Material for this exercise:
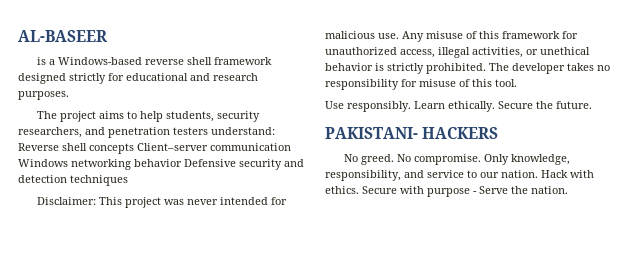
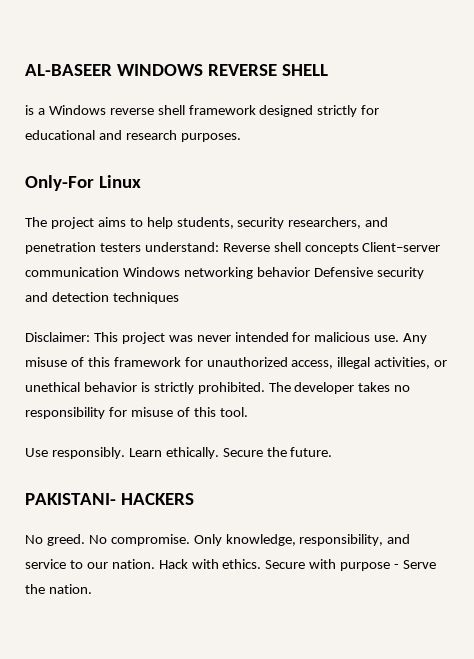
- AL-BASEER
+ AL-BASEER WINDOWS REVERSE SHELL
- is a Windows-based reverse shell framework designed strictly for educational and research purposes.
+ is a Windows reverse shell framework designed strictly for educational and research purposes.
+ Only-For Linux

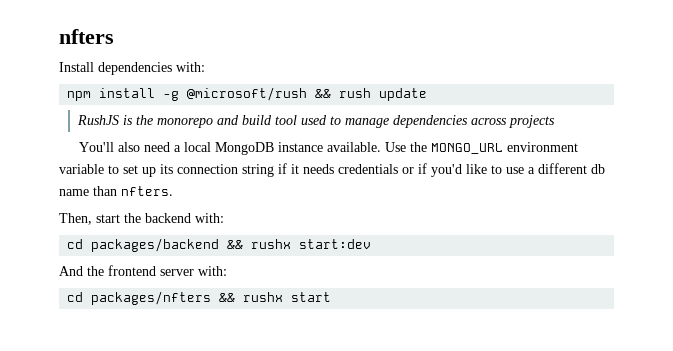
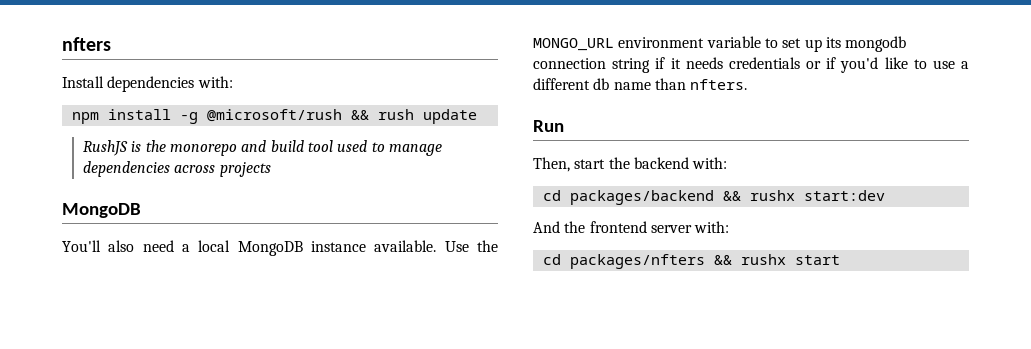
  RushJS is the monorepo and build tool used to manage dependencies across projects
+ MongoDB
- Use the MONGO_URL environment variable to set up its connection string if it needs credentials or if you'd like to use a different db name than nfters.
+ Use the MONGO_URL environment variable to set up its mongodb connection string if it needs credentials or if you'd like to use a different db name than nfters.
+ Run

Your goal:
Without adding anything, say how many lines in the listing above include the string "purposes".

Reply:
2